[[ GIVEN RECORDS open ]]

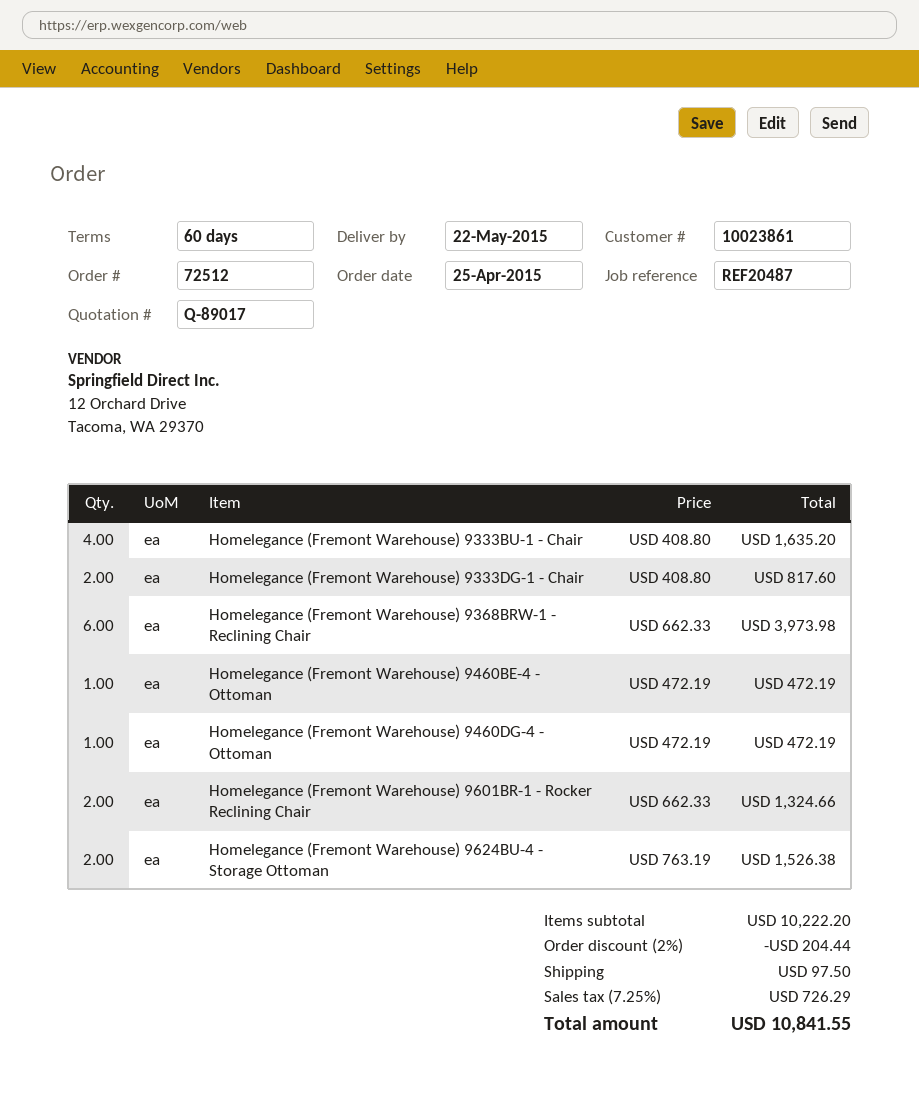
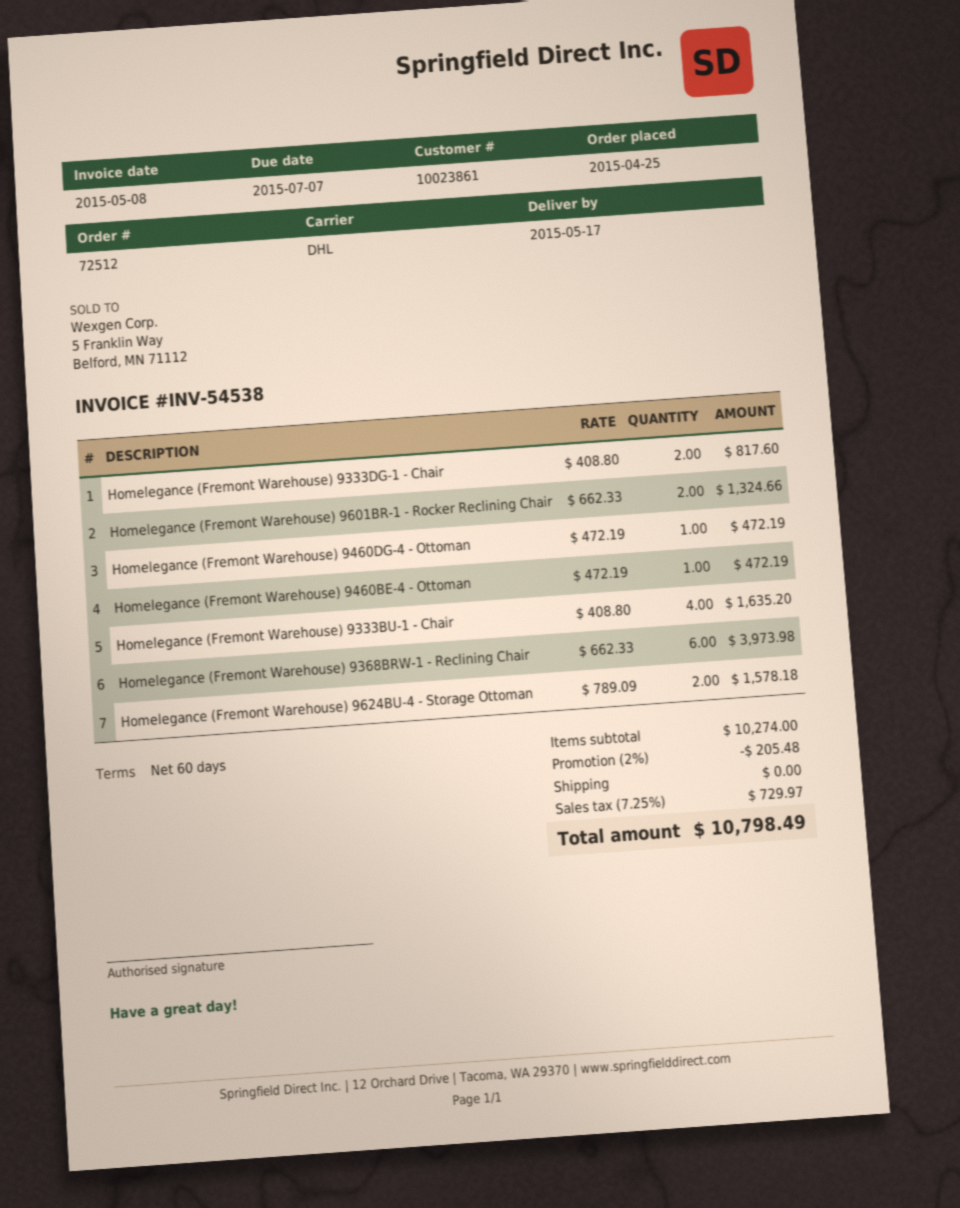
delivery date: 2015-05-22 -> 2015-05-17
Homelegance (Fremont Warehouse) 9624BU-4 - Storage Ottoman: 2 x 763.19 = 1526.38 -> 2 x 789.09 = 1578.18
subtotal: 10222.20 -> 10274.00
discount: 2% = 204.44 -> 2% = 205.48
shipping: 97.50 -> 0.00
tax: 7.25% = 726.29 -> 7.25% = 729.97
total: 10841.55 -> 10798.49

[[ GIVEN RECORDS closed ]]

WORK INSTRUCTION>
Without the pictures, give back the entries exactly.

YOUR RESPONSE>
delivery date: 2015-05-22 -> 2015-05-17
Homelegance (Fremont Warehouse) 9624BU-4 - Storage Ottoman: 2 x 763.19 = 1526.38 -> 2 x 789.09 = 1578.18
subtotal: 10222.20 -> 10274.00
discount: 2% = 204.44 -> 2% = 205.48
shipping: 97.50 -> 0.00
tax: 7.25% = 726.29 -> 7.25% = 729.97
total: 10841.55 -> 10798.49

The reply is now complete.